D.100, popularly referred to as E-5, is a west-to-east state highway in Turkey. The route starts at Kapıkule, the Bulgarian border check point, and ends in Gürbulak, the Iranian border check point. Running all the way from west to east, it crosses most of the north-to-south state roads, including the D.650, D.750, D.850 and D.950.

The highway is joint into the European Route E-80 in some parts.

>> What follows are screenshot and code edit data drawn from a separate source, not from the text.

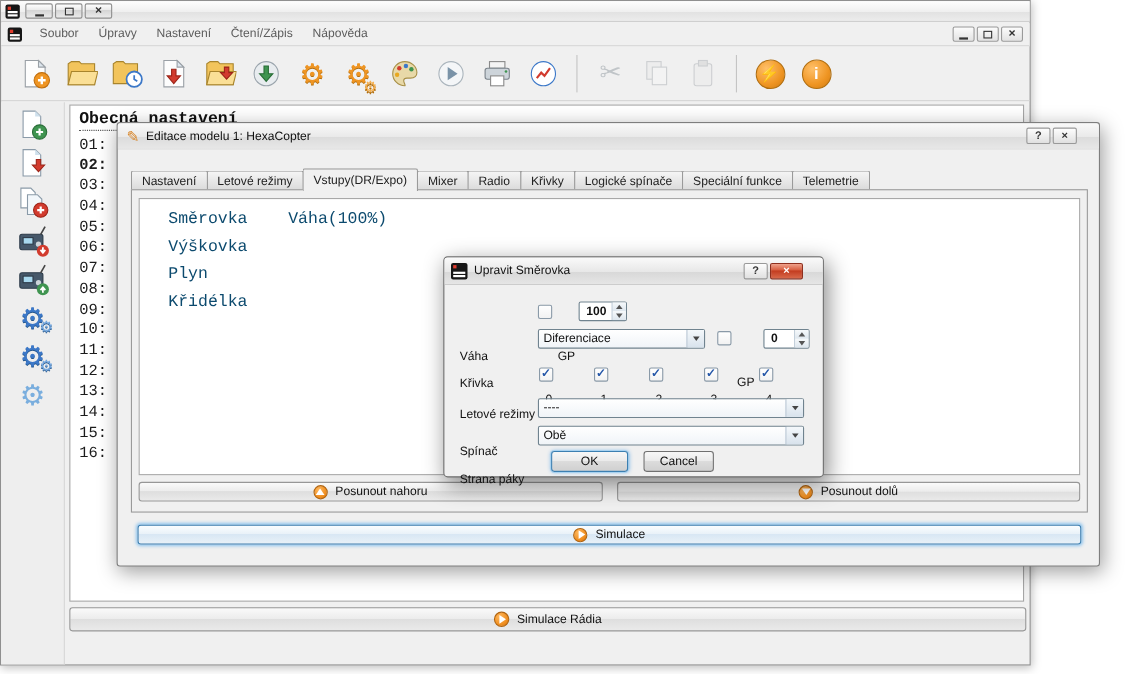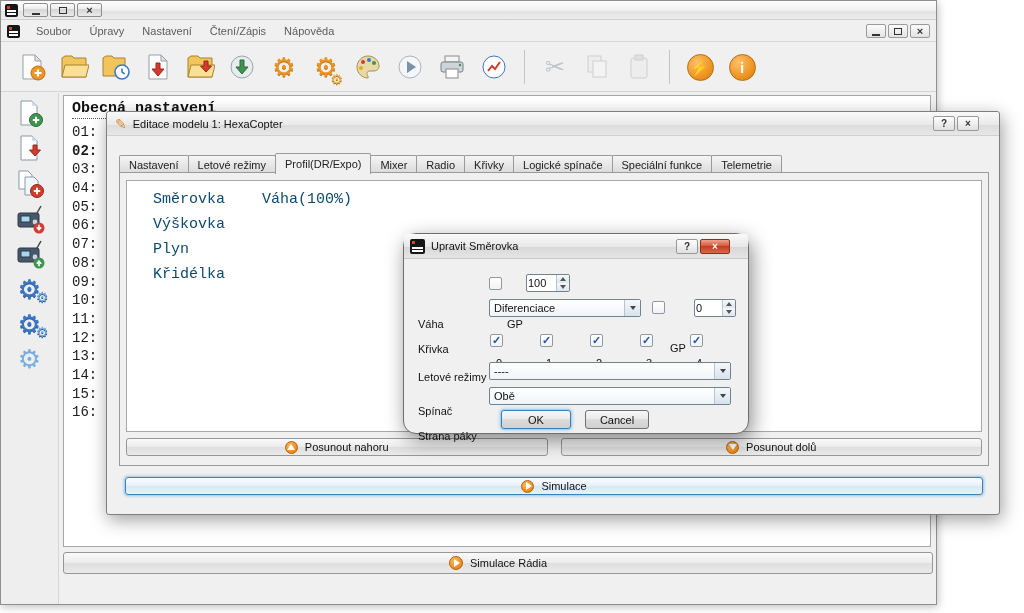--- a/index.html
+++ b/index.html
@@ -166,21 +166,21 @@
   .sim-btn {
     position:absolute; left:18px; top:365px; width:858px; height:18px;
     border:1px solid #3c7fb1; border-radius:3px; box-shadow:0 0 3px 1px #8ec4ee;
     background:linear-gradient(#fafdff,#e8f1f8 48%,#d8e7f4 49%,#e8f1f8);
     display:flex; align-items:center; justify-content:center; gap:7px; font-size:11px;
   }
 
   
   .dialog {
     position:absolute; left:403px; top:233px; width:346px; height:201px;
-    background:#f0f0f0; border:1px solid #6e6e6e; border-radius:13px;
+    background:#f0f0f0; border:1px solid #6e6e6e; border-radius:4px;
     box-shadow:3px 6px 20px rgba(0,0,0,.45); z-index:10;
   }
   .dtitle {
     height:25px; border-bottom:1px solid #c8c8c8; border-radius:3px 3px 0 0;
     background:linear-gradient(#fafafa,#e7e7e7 55%,#d8d8d8 56%,#e5e5e5);
     display:flex; align-items:center; padding:0 6px; gap:6px;
   }
   .dtitle-text { flex:1; font-size:11px; color:#111; }
   .dlabel { position:absolute; font-size:11px; color:#111; white-space:nowrap;margin-top:40px; }
   .checkbox {
@@ -194,21 +194,21 @@
   }
   .combo .val { flex:1; font-size:11px; display:flex; align-items:center; padding-left:4px; overflow:hidden; white-space:nowrap; }
   .combo .arrow-zone {
     width:16px; border-left:1px solid #b5c4d2; background:linear-gradient(#f4f8fb,#d8e2ec);
     display:flex; align-items:center; justify-content:center;
   }
   .caret-down { width:0; height:0; border-left:3.5px solid transparent; border-right:3.5px solid transparent; border-top:4px solid #444; }
   .spin {
     position:absolute; height:18px; border:1px solid #70838f; border-radius:2px; background:#fff; display:flex;
   }
-  .spin .val { flex:1; font-size:11px; display:flex; align-items:center; padding-left:1px; }
+  .spin .val { flex:1; font-size:11px; display:flex; align-items:center; padding-left:6px;font-weight:bold; }
   .spin .btns { width:13px; border-left:1px solid #b5c4d2; display:flex; flex-direction:column; }
   .spin .sb { flex:1; background:linear-gradient(#f6f9fb,#dde6ee); display:flex; align-items:center; justify-content:center; }
   .sc-up   { width:0; height:0; border-left:3px solid transparent; border-right:3px solid transparent; border-bottom:4px solid #555; }
   .sc-down { width:0; height:0; border-left:3px solid transparent; border-right:3px solid transparent; border-top:4px solid #555; }
   .btn {
     position:absolute; height:19px; border:1px solid #707070; border-radius:3px;
     background:linear-gradient(#f7f7f7,#ebebeb 45%,#dddddd 46%,#d0d0d0);
     display:flex; align-items:center; justify-content:center; font-size:11px; color:#111;
   }
   .btn.default { border-color:#3c7fb1; box-shadow:0 0 0 1px #a8d2f0, 0 0 4px #74b2e8; }
@@ -457,21 +457,21 @@
         </span>
       <span class="dlg-btn">
           <span>×</span>
         </span>
     </span>
   </div>
 
   <div class="tabs">
     <span class="tab">Nastavení</span>
     <span class="tab">Letové režimy</span>
-    <span class="tab active">Profil(DR/Expo)</span>
+    <span class="tab active">Vstupy(DR/Expo)</span>
     <span class="tab">Mixer</span>
     <span class="tab">Radio</span>
     <span class="tab">Křivky</span>
     <span class="tab">Logické spínače</span>
     <span class="tab">Speciální funkce</span>
     <span class="tab">Telemetrie</span>
   </div>
 
   <div class="tab-frame">
     <div class="input-list">

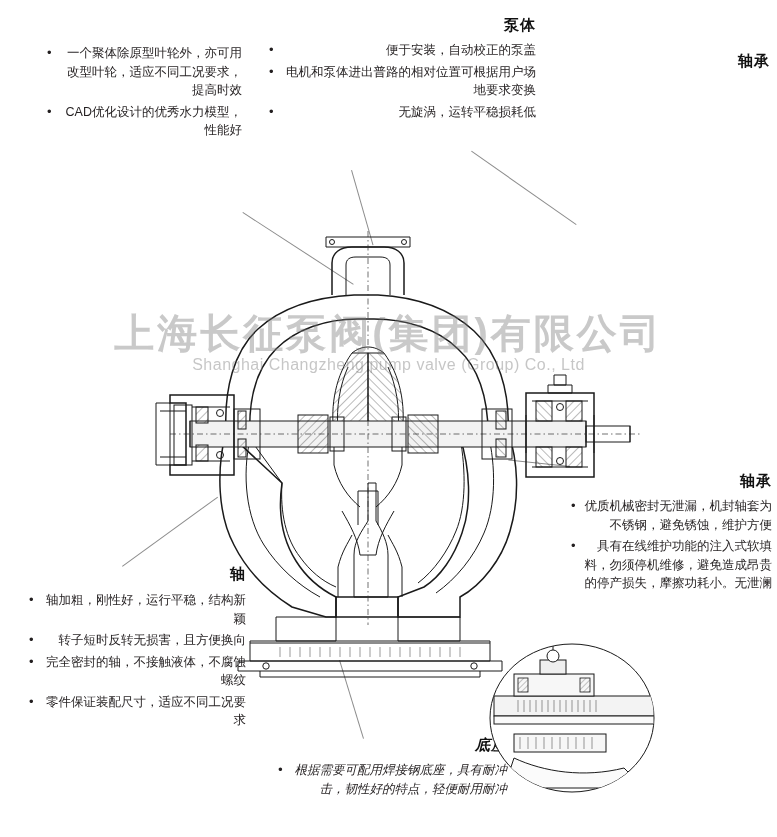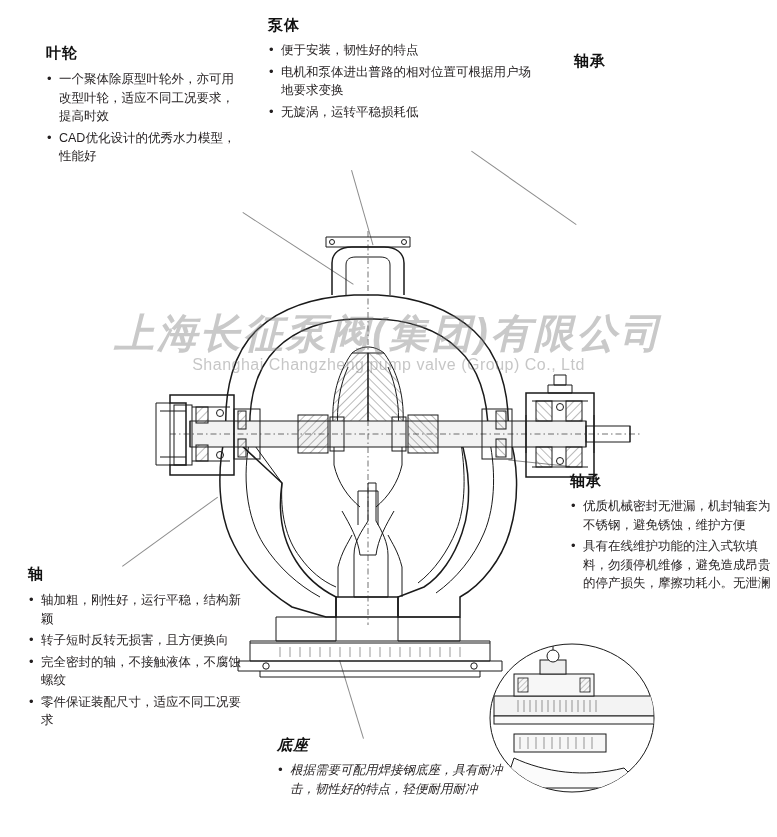--- a/index.html
+++ b/index.html
@@ -15,21 +15,21 @@
   }
 
   #stage {
     position: absolute;
     left: 0; top: 0;
     width: 777px;
     height: 837px;
   }
 
   
-  .callout { position: absolute; }
+  .callout { position: absolute; text-align: right; }
   .callout h3 {
     margin: 0 0 6px 0;
     font-size: 15px;
     font-weight: bold;
     letter-spacing: 1px;
     color: #111;
   }
   .callout ul {
     margin: 0;
     padding: 0;
@@ -74,21 +74,20 @@
     pointer-events: none;
     z-index: 40;
   }
   #wm-cn {
     font-size: 40px;
     font-weight: bold;
     letter-spacing: 3px;
     color: rgba(120,120,120,0.40);
     line-height: 1.05;
     white-space: nowrap;
-    font-style: italic;
   }
   #wm-en {
     font-size: 16px;
     letter-spacing: 0.5px;
     color: rgba(120,120,120,0.42);
     white-space: nowrap;
     margin-top: 2px;
   }
 
   
@@ -327,31 +326,30 @@
       </g>
     </svg>
   </div>
 
   <div id="watermark">
     <div id="wm-cn">上海长征泵阀(集团)有限公司</div>
     <div id="wm-en">Shanghai Changzheng pump valve (Group) Co., Ltd</div>
   </div>
 
   <div class="callout" id="c-yelun">
-    <h3>叶轮</h3>
     <ul>
       <li>一个聚体除原型叶轮外，亦可用改型叶轮，适应不同工况要求，提高时效</li>
       <li>CAD优化设计的优秀水力模型，性能好</li>
     </ul>
   </div>
 
   <div class="callout" id="c-bengti">
     <h3>泵体</h3>
     <ul>
-      <li>便于安装，韧性好的特点</li>
+      <li>便于安装，自动校正的泵盖</li>
       <li>电机和泵体进出普路的相对位置可根据用户场地要求变换</li>
       <li>无旋涡，运转平稳损耗低</li>
     </ul>
   </div>
 
   <div class="callout" id="c-zc1">
     <h3>轴承</h3>
   </div>
 
   <div class="callout" id="c-zc2">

The highway's name was changed in 1992 to D.100, but the public refers to it as E-5 to this day. The actual E-5 highway is between Scotland and Spain spanning 3,100 kilometers.

== Itinerary ==

Province: Location; Distance from Kapıkule (km); Distance from Kapıkule (mile); Distance from Gürbulak (km); Distance from Gürbulak (mile)
Edirne Province
Kapıkule (Bulgarian border) Maritsa motorway: 0; 0; 1788; 1111
Edirne: 23; 14; 1765; 1097
Kırklareli Province: Lüleburgaz; 95; 59; 1693; 1052
Tekirdağ Province: Çorlu; 142; 88; 1646; 1023
Istanbul Province: Istanbul; 253; 157; 1535; 954
Kocaeli Province
Gebze: 313; 194; 1475; 917
İzmit: 364; 226; 1426; 884
Sakarya Province: Adapazarı; 401; 249; 1387; 862
Bolu Province
Bolu: 515; 320; 1273; 791
Gerede: 568; 353; 1220; 758
Çankırı Province: Ilgaz; 705; 438; 1083; 673
Çorum Province: Osmancık; 815; 506; 973; 605
Amasya Province
Merzifon: 873; 546; 910; 565
Amasya: 924; 574; 864; 536
Tokat Province: Niksar; 1030; 641; 758; 471
Sivas Province: Koyulhisar (junction); 1117; 694; 671; 417
Erzincan Province: Erzincan; 1288; 800; 500; 311
Erzurum Province
Aşkale: 1423; 884; 365; 227
Erzurum: 1477; 918; 311; 193
Horasan: 1561; 970; 227; 141
Ağrı Province
Ağrı: 1659; 1030; 129; 80
Doğubayazıt: 1751; 1089; 35; 22
Gürbulak (Iranian border) Road 32: 1788; 1111; 0; 0

==Helicopter crash==

On March 10, 2017, a Sikorsky S-76 helicopter owned by Swan Aviation hit the antenna of the Endem TV Tower in heavy fog and crashed onto the State Road D100. All seven people on board were killed.